> **WORK ORDER**
Pictures in the listing below are skipped, while the lines from the "left: 116px ->" line through the "padding-left: 37px ->" line are returned word for word.

> **GIVEN DATA**
○ ○ ○ ○

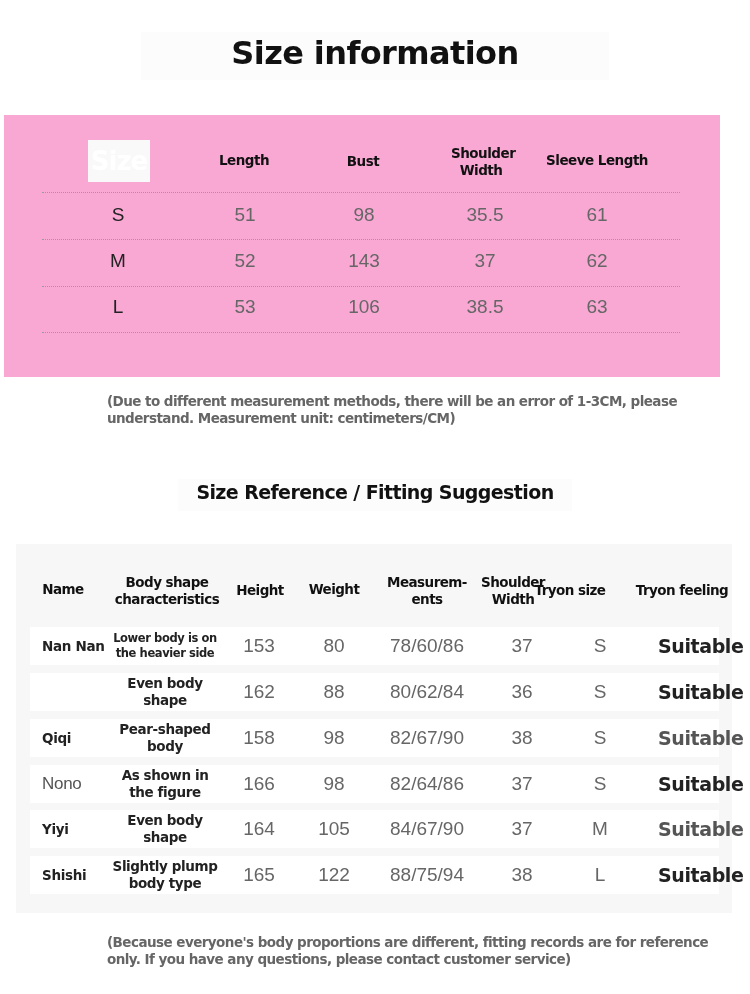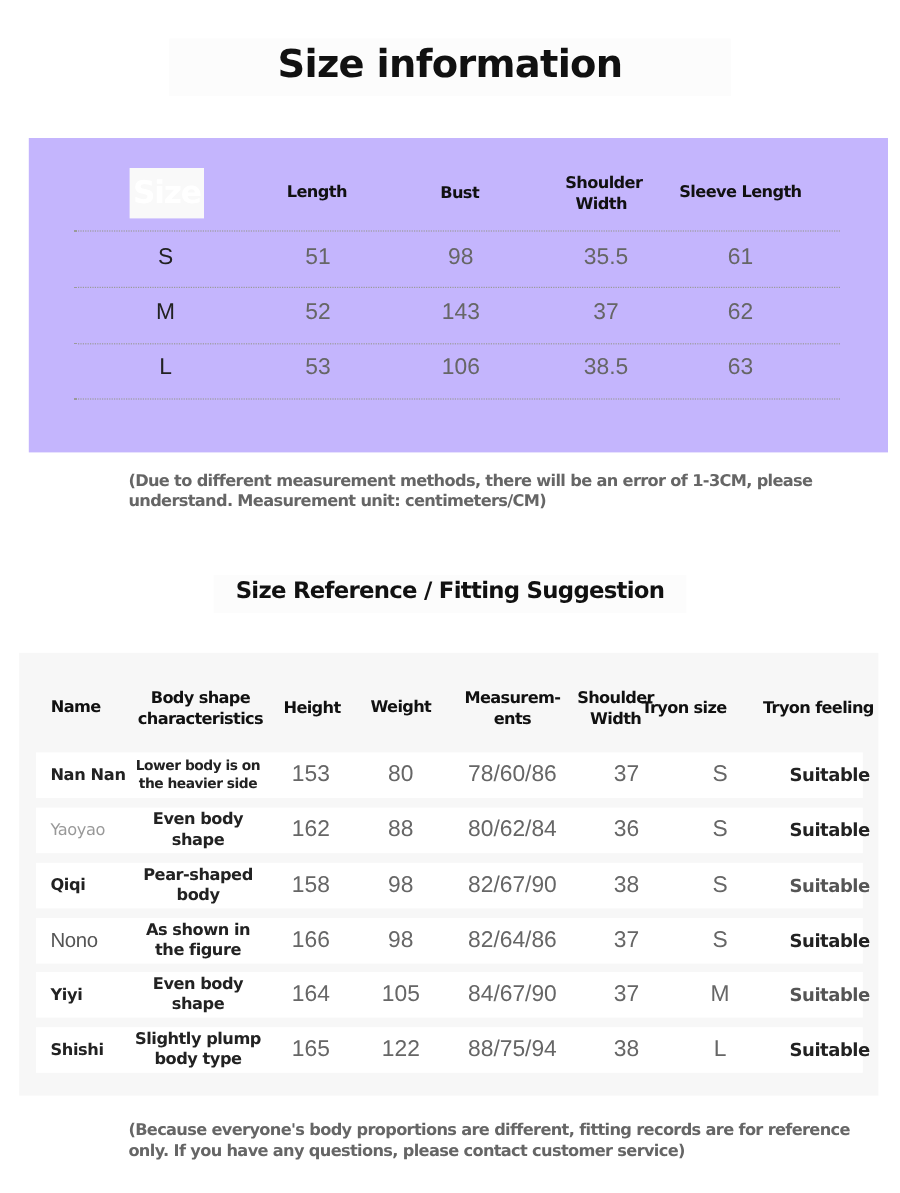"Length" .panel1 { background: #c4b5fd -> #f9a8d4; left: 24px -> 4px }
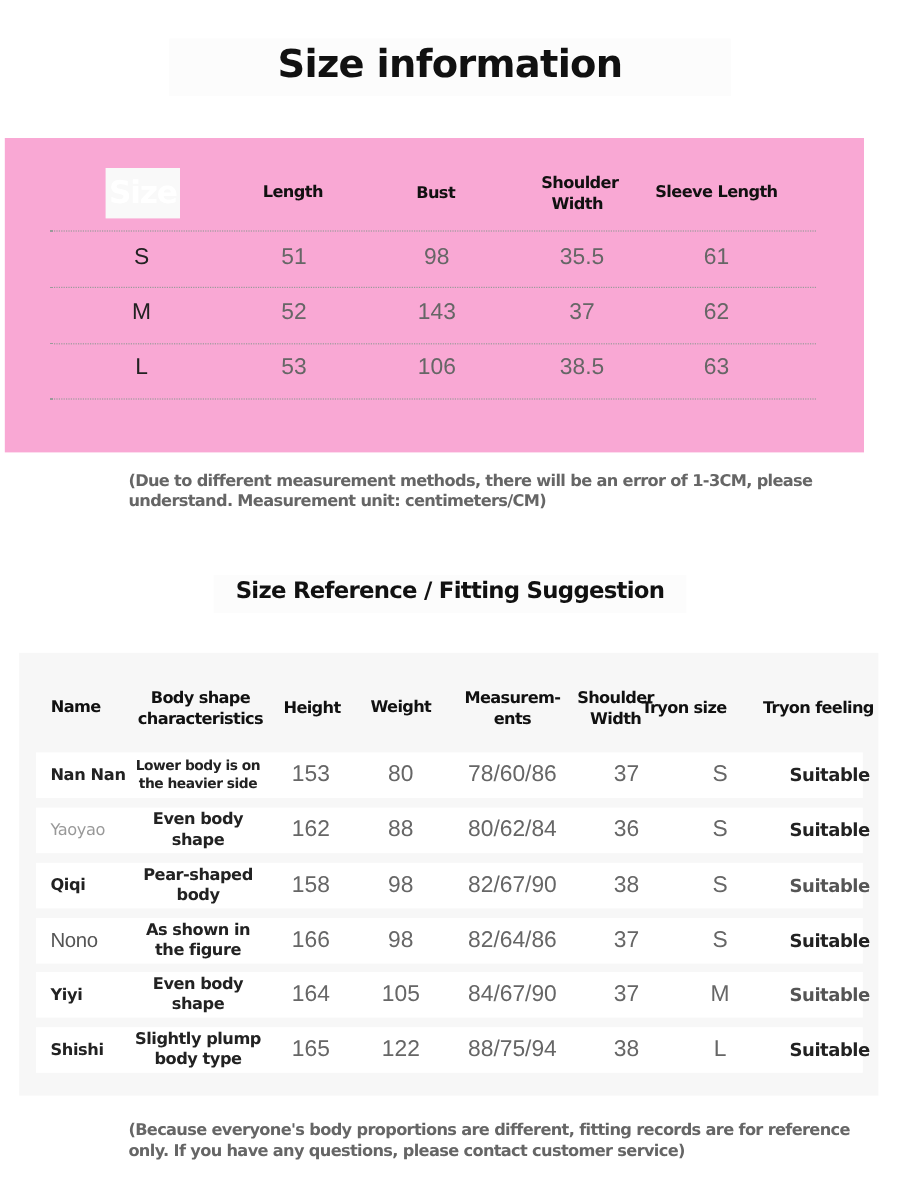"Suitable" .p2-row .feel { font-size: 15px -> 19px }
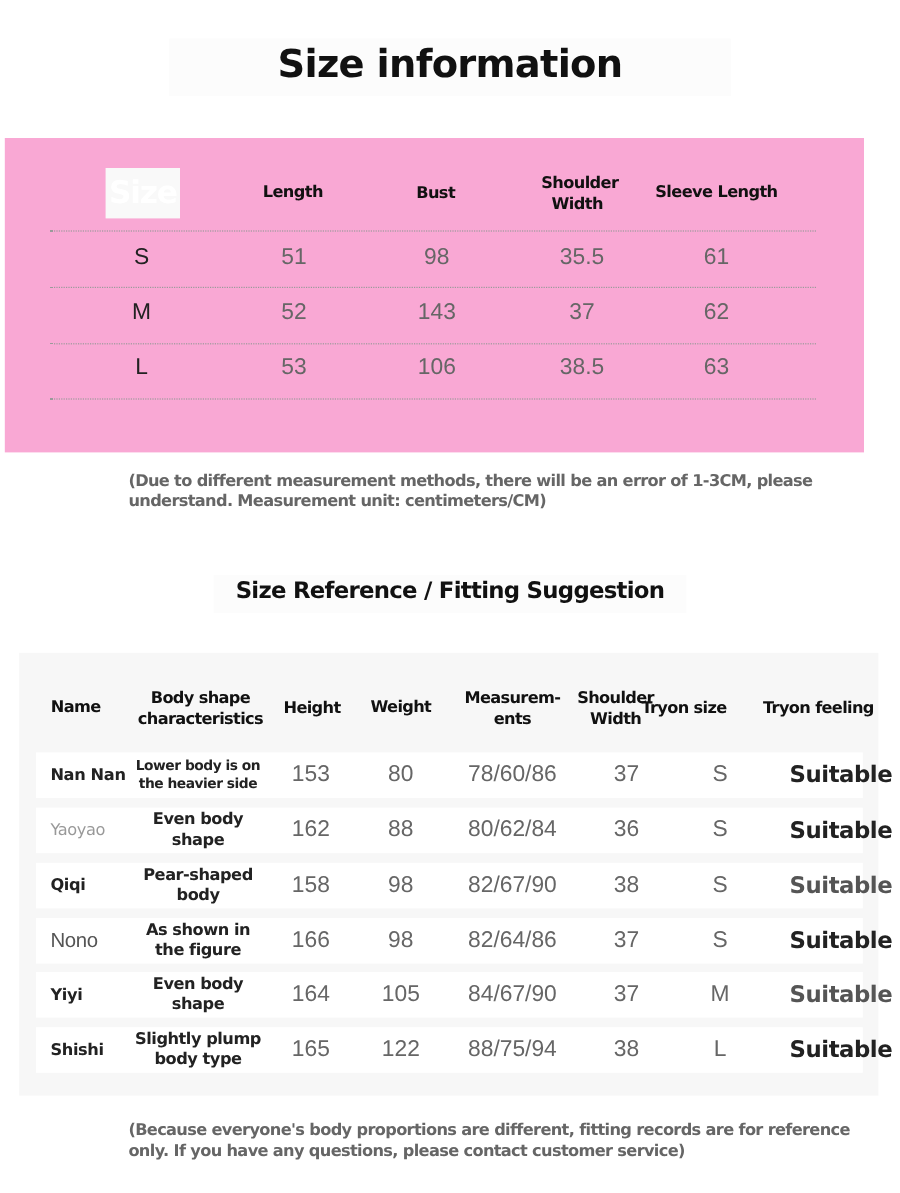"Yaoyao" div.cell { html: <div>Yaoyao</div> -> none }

○ ○ ○ ○

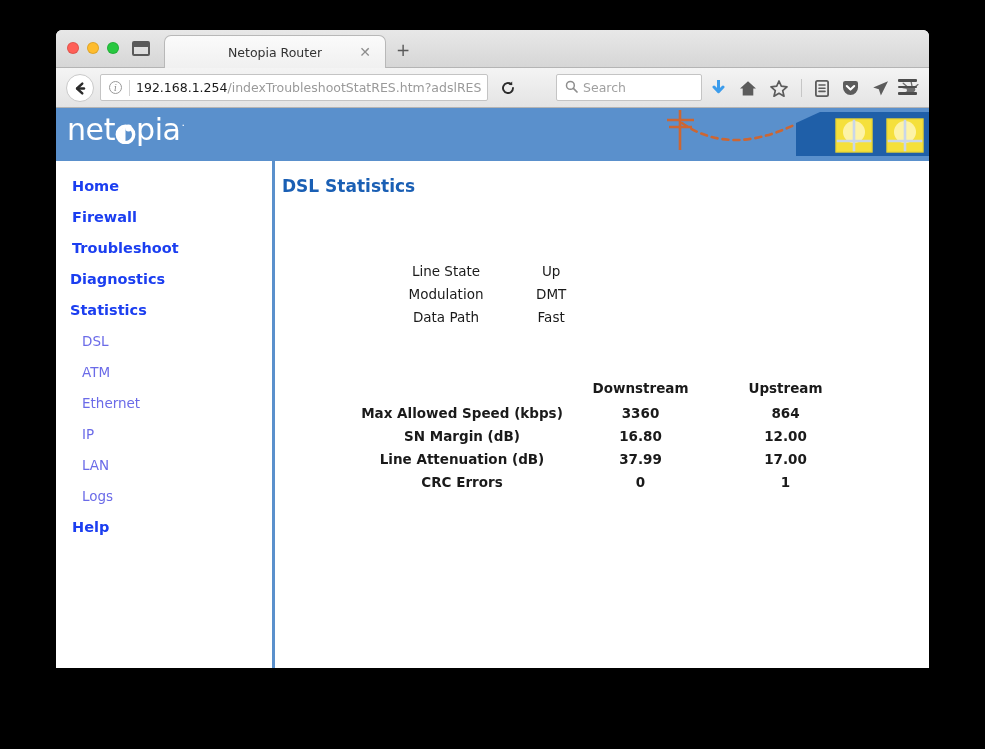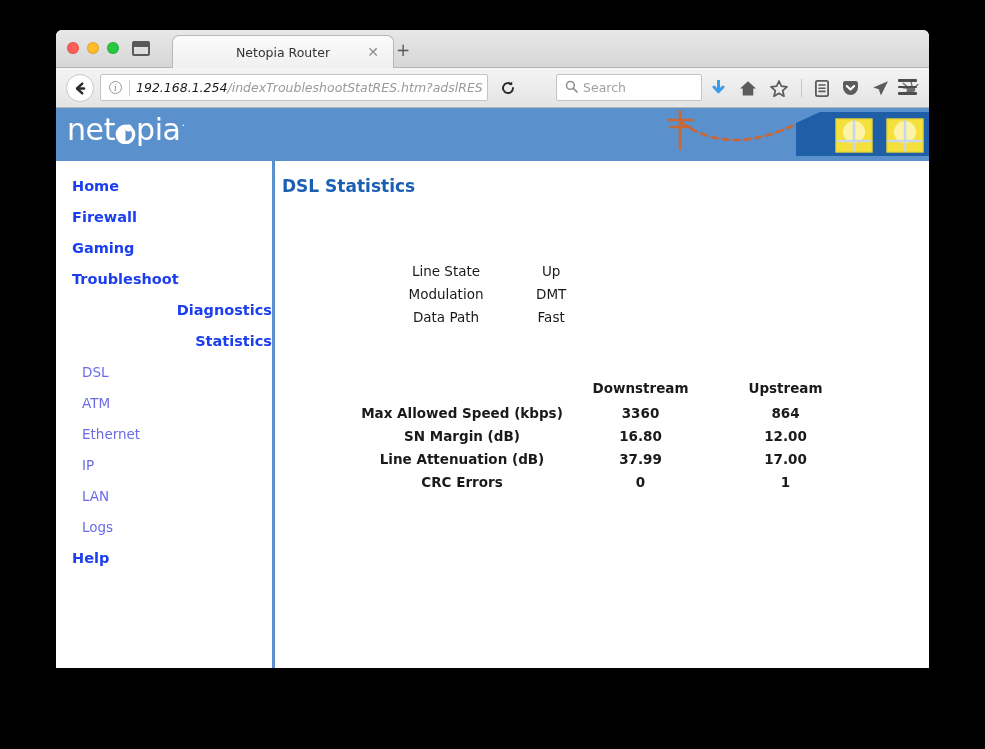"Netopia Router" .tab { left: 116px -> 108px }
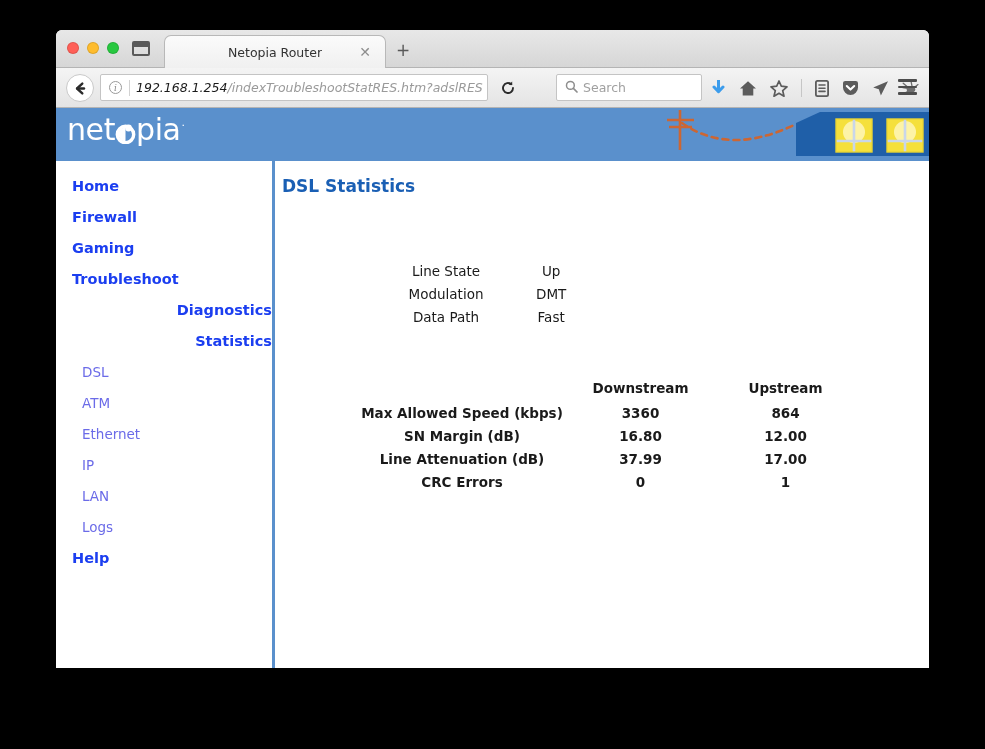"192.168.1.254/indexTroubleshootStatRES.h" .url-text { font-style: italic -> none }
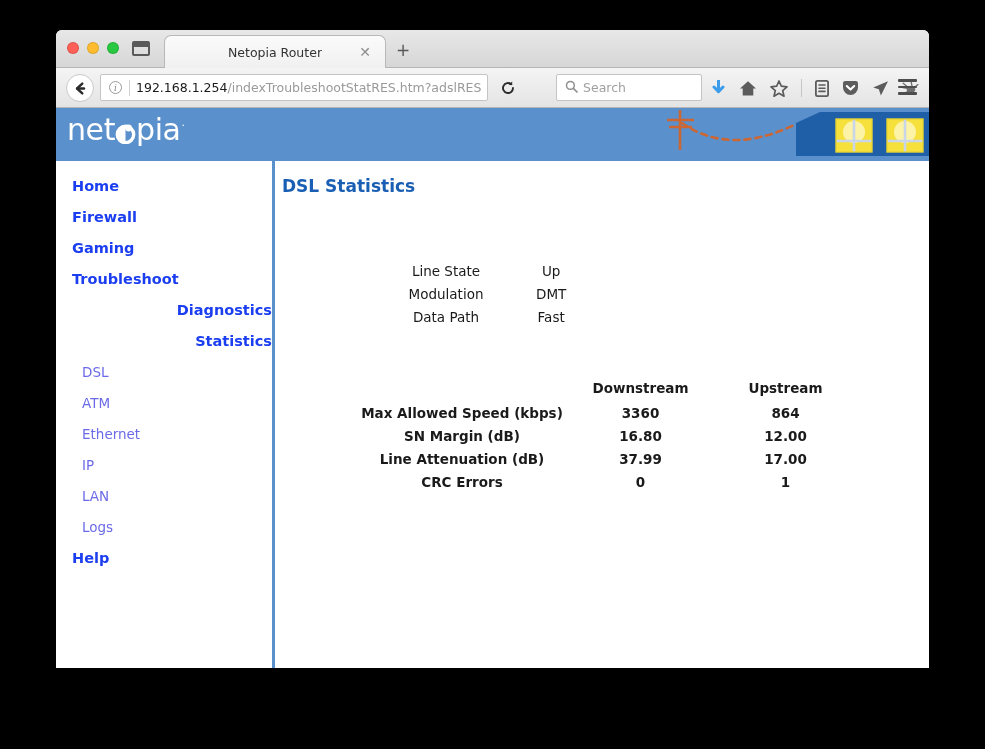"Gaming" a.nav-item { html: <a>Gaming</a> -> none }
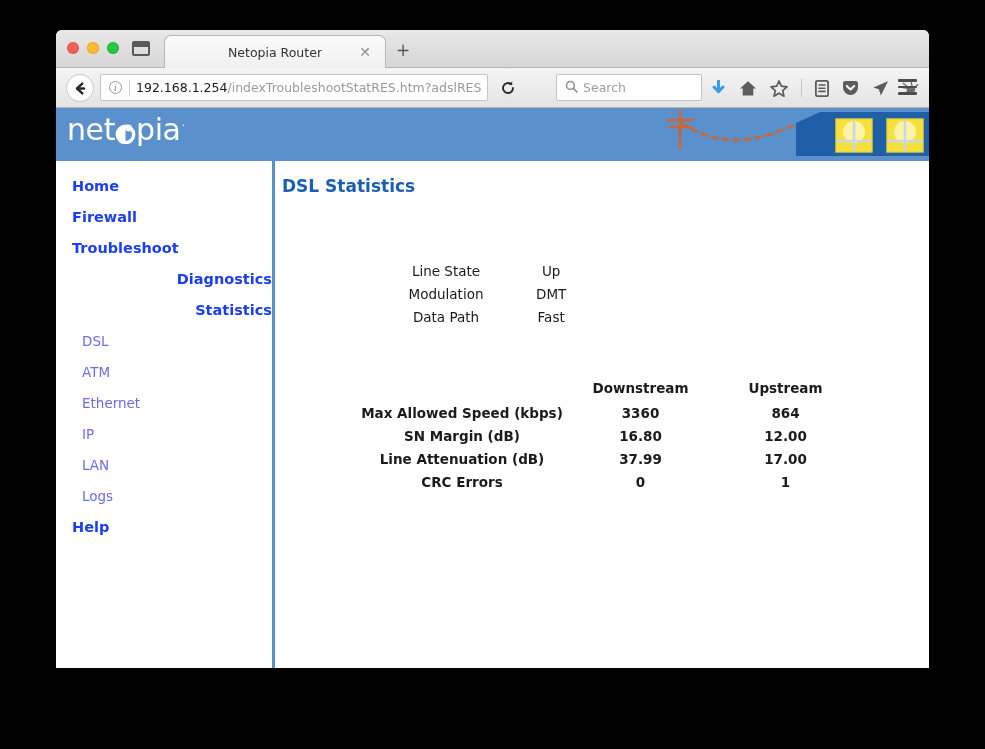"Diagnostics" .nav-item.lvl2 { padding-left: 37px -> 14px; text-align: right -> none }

○ ○ ○ ○

> **ANSWER TO THIS PROBLEM**
"Netopia Router" .tab { left: 116px -> 108px }
"192.168.1.254/indexTroubleshootStatRES.h" .url-text { font-style: italic -> none }
"Gaming" a.nav-item { html: <a>Gaming</a> -> none }
"Diagnostics" .nav-item.lvl2 { padding-left: 37px -> 14px; text-align: right -> none }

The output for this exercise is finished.